Uruguay se ha consolidado nuevamente como la democracia más sólida de América Latina, según el Índice de Percepción de la Corrupción (IPC) 2025 de Transparencia Internacional. Con una puntuación de 73 sobre 100, el país lidera la región junto a Canadá y Barbados, manteniéndose como un referente de integridad institucional frente a los bajos desempeños de vecinos como Argentina (36) y Brasil (35).
A pesar de este liderazgo, el informe enciende alarmas importantes. Uruguay registró un retroceso de tres puntos respecto al año anterior, cayendo del puesto 13 al 17 a nivel mundial. Esta tendencia refleja una vulnerabilidad creciente ante el crimen organizado transnacional, un fenómeno que también afecta a las democracias más robustas. La organización advierte que la corrupción vinculada a redes criminales está erosionando las instituciones en todo el continente.

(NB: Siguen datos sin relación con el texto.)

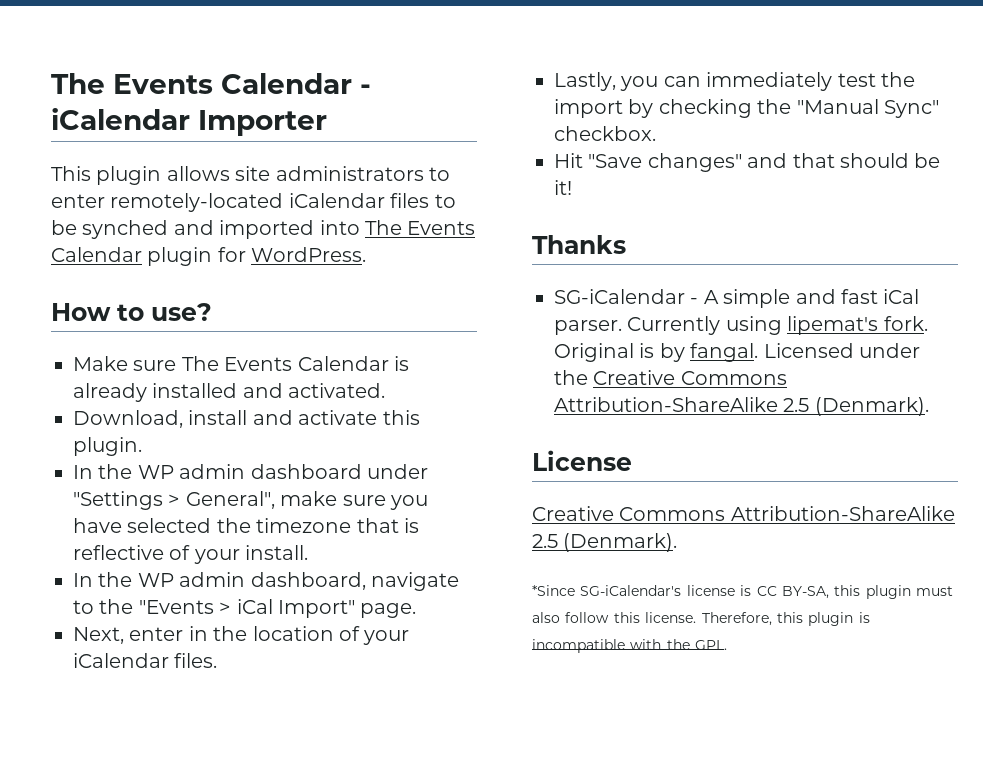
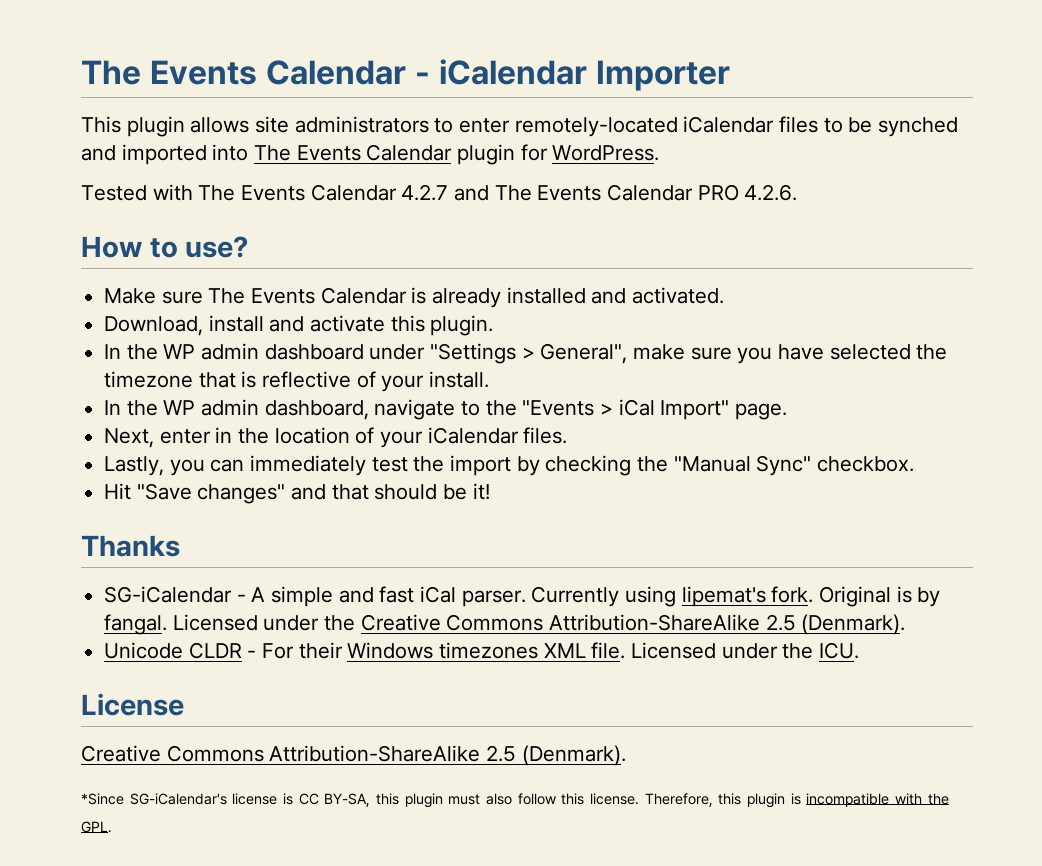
+ Tested with The Events Calendar 4.2.7 and The Events Calendar PRO 4.2.6.
+ Unicode CLDR - For their Windows timezones XML file. Licensed under the ICU.

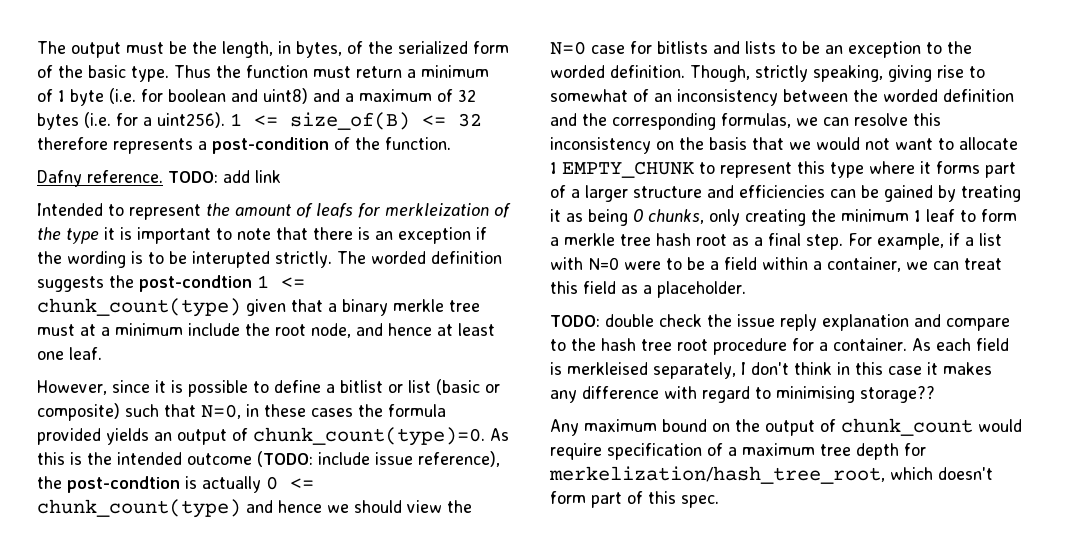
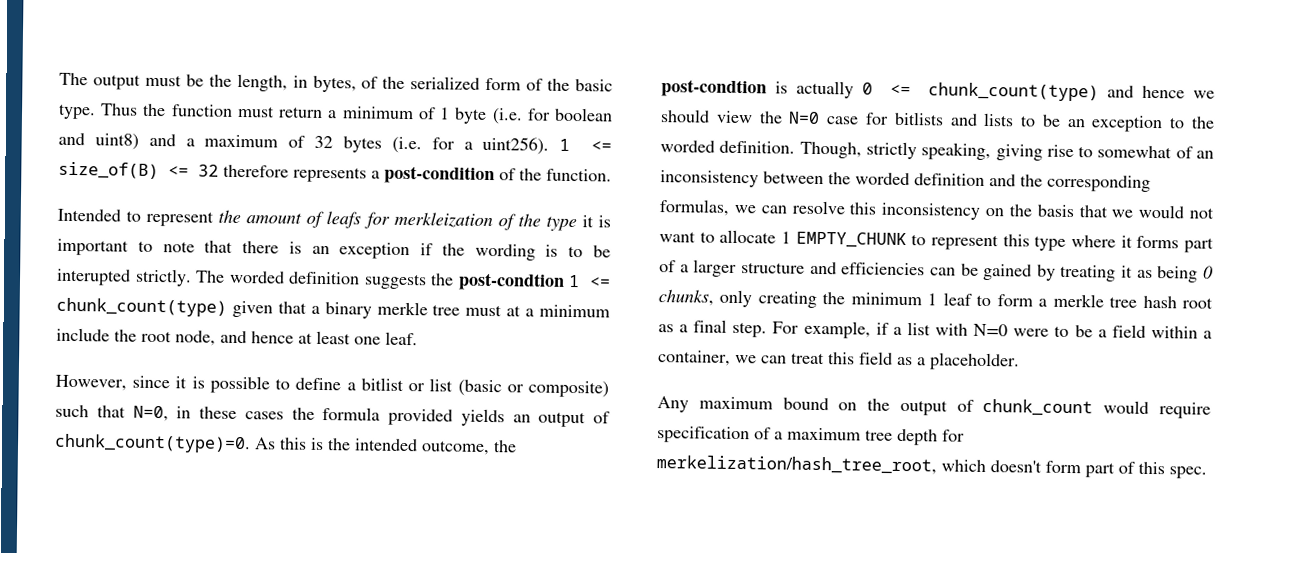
- Dafny reference. TODO: add link
- As this is the intended outcome (TODO: include issue reference), the post-condtion is actually 0 <= chunk_count(type) and hence we should view the N=0 case for bitlists and lists to be an exception to the worded definition.
+ As this is the intended outcome, the post-condtion is actually 0 <= chunk_count(type) and hence we should view the N=0 case for bitlists and lists to be an exception to the worded definition.
- TODO: double check the issue reply explanation and compare to the hash tree root procedure for a container. As each field is merkleised separately, I don't think in this case it makes any difference with regard to minimising storage??

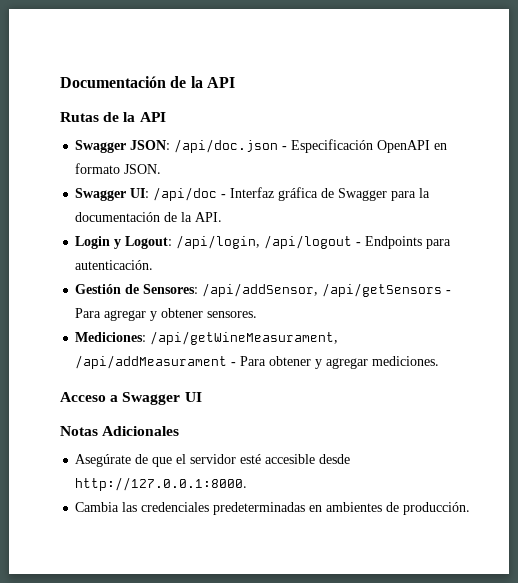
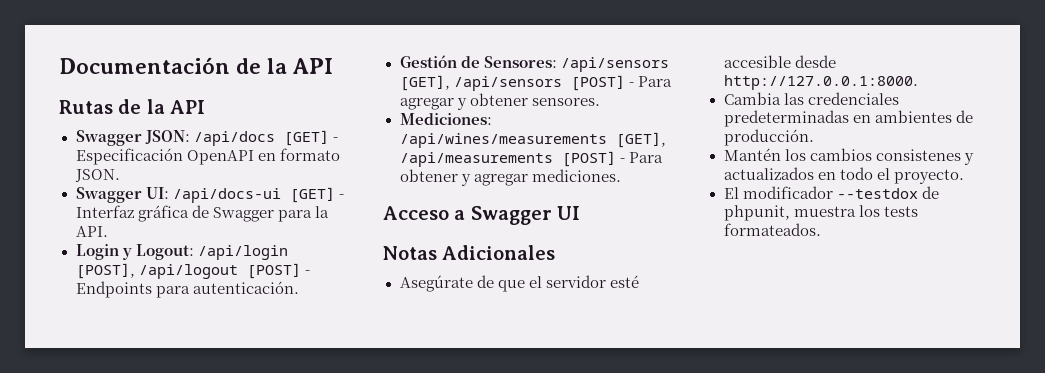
- Swagger JSON: /api/doc.json - Especificación OpenAPI en formato JSON.
+ Swagger JSON: /api/docs [GET] - Especificación OpenAPI en formato JSON.
- Swagger UI: /api/doc - Interfaz gráfica de Swagger para la documentación de la API.
+ Swagger UI: /api/docs-ui [GET] - Interfaz gráfica de Swagger para la API.
- Login y Logout: /api/login, /api/logout - Endpoints para autenticación.
+ Login y Logout: /api/login [POST], /api/logout [POST] - Endpoints para autenticación.
- Gestión de Sensores: /api/addSensor, /api/getSensors - Para agregar y obtener sensores.
+ Gestión de Sensores: /api/sensors [GET], /api/sensors [POST] - Para agregar y obtener sensores.
- Mediciones: /api/getWineMeasurament, /api/addMeasurament - Para obtener y agregar mediciones.
+ Mediciones: /api/wines/measurements [GET], /api/measurements [POST] - Para obtener y agregar mediciones.
+ Mantén los cambios consistenes y actualizados en todo el proyecto.
+ El modificador --testdox de phpunit, muestra los tests formateados.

Expertos del Ceres refuerzan esta preocupación, señalando que el país se encuentra “asediado” por el narcotráfico y enfrenta una crisis penitenciaria crítica, con una de las tasas de encarcelamiento más altas del mundo. Para proteger su estatus, Transparencia Internacional recomienda a Uruguay y a la región blindar la independencia judicial y fortalecer el espacio cívico para evitar la infiltración de dinero ilícito en el Estado.